Cryptology ePrint Archive: Report 2021/1609

Polynomial XL: A Variant of the XL Algorithm Using Macaulay Matrices over Polynomial Rings

Hiroki Furue and Momonari Kudo

Abstract: Solving a system of $m$ multivariate quadratic equations in $n$ variables (the $\mathcal MQ$ problem) is one of the main challenges of algebraic cryptanalysis. The XL algorithm (XL for short) is a major approach for solving the $\mathcal MQ$ problem with linearization over a coefficient field. Furthermore, the hybrid approach with XL (h-XL) is a variant of XL guessing some variables beforehand. In this paper, we present a variant of h-XL, which we call the polynomial XL (PXL). In PXL, the whole $n$ variables are divided into $k$ variables to be fixed and the remaining $n-k$ variables as ``main variables'', and we generate the Macaulay matrix with respect to the $n-k$ main variables over a polynomial ring of the $k$ variables. By eliminating some columns of the Macaulay matrix over the polynomial ring before guessing $k$ variables, the amount of manipulations required for each guessed value can be reduced.
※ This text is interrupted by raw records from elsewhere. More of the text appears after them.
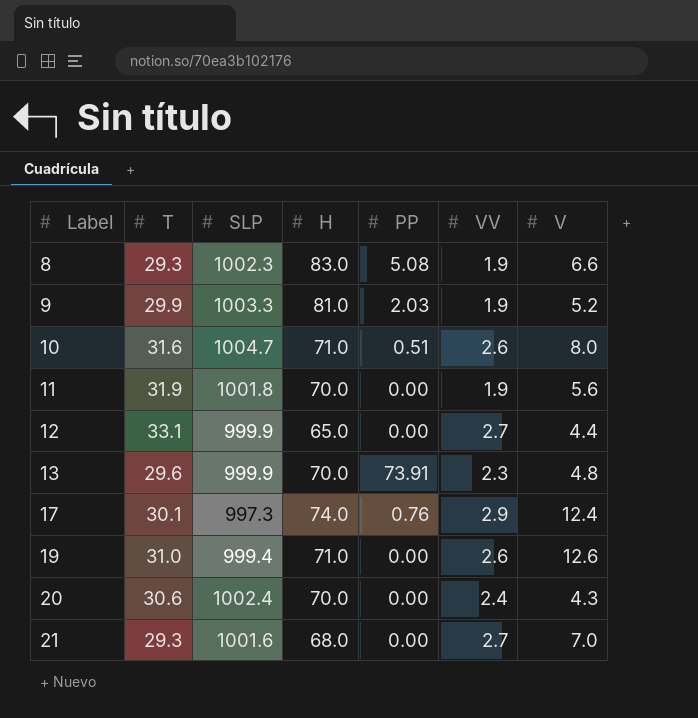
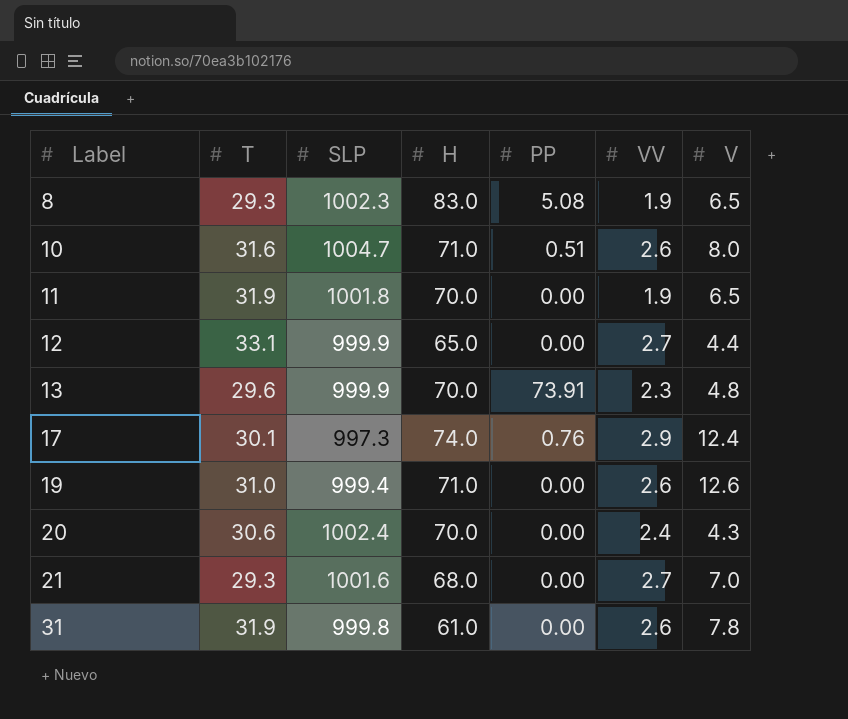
row 9: 29.9 | 1003.3 | 81.0 | 2.03 | 1.9 | 5.2 -> none
8 | V: 6.6 -> 6.5
11 | V: 5.6 -> 6.5
row 31: none -> 31.9 | 999.8 | 61.0 | 0.00 | 2.6 | 7.8

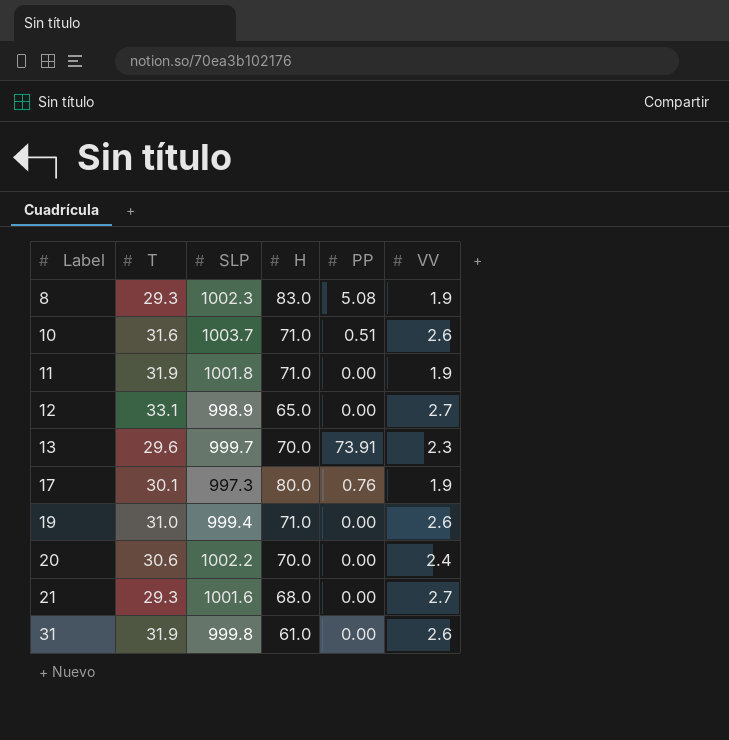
column V | position: 7 -> none
10 | SLP: 1004.7 -> 1003.7
11 | H: 70.0 -> 71.0
12 | SLP: 999.9 -> 998.9
13 | SLP: 999.9 -> 999.7
17 | H: 74.0 -> 80.0
17 | VV: 2.9 -> 1.9
20 | SLP: 1002.4 -> 1002.2

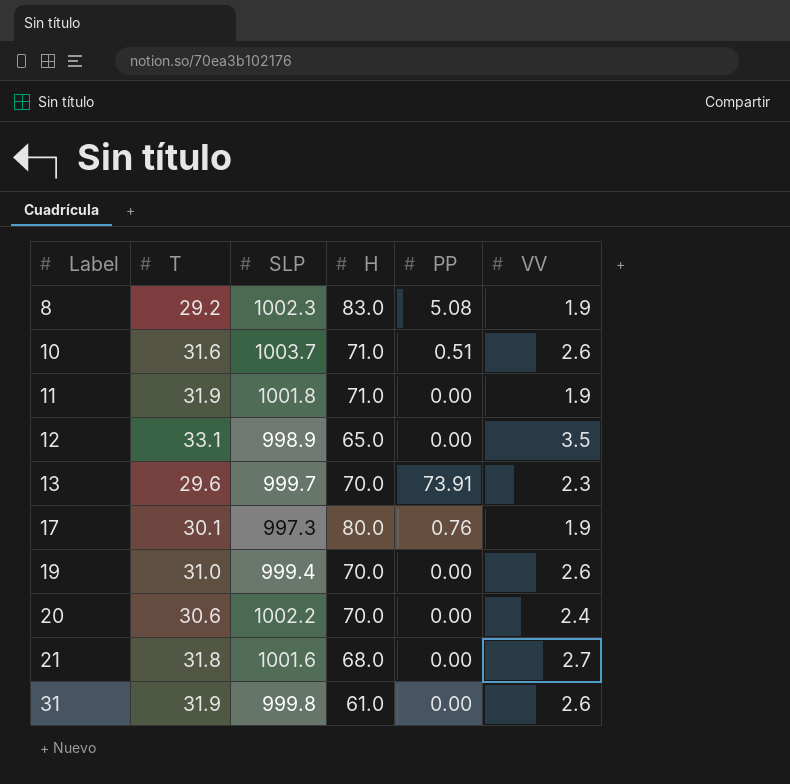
8 | T: 29.3 -> 29.2
12 | VV: 2.7 -> 3.5
19 | H: 71.0 -> 70.0
21 | T: 29.3 -> 31.8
Our complexity analysis indicates that PXL is efficient on the system with $n \approx m$. For example, on systems over ${\mathbb F}_{2^8}$ with $n=m=80$, the number of manipulations required by the hybrid approaches with XL and Wiedemann XL and PXL is estimated as $2^{252}$, $2^{234}$, and $2^{220}$, respectively.

Category / Keywords: MQ problem, MPKC, XL, hybrid approach, Macaulay matrices

Date: received 9 Dec 2021

Contact author: furue-hiroki261 at g ecc u-tokyo ac jp

Available format(s): PDF | BibTeX Citation

Version: 20211209:193154 (All versions of this report)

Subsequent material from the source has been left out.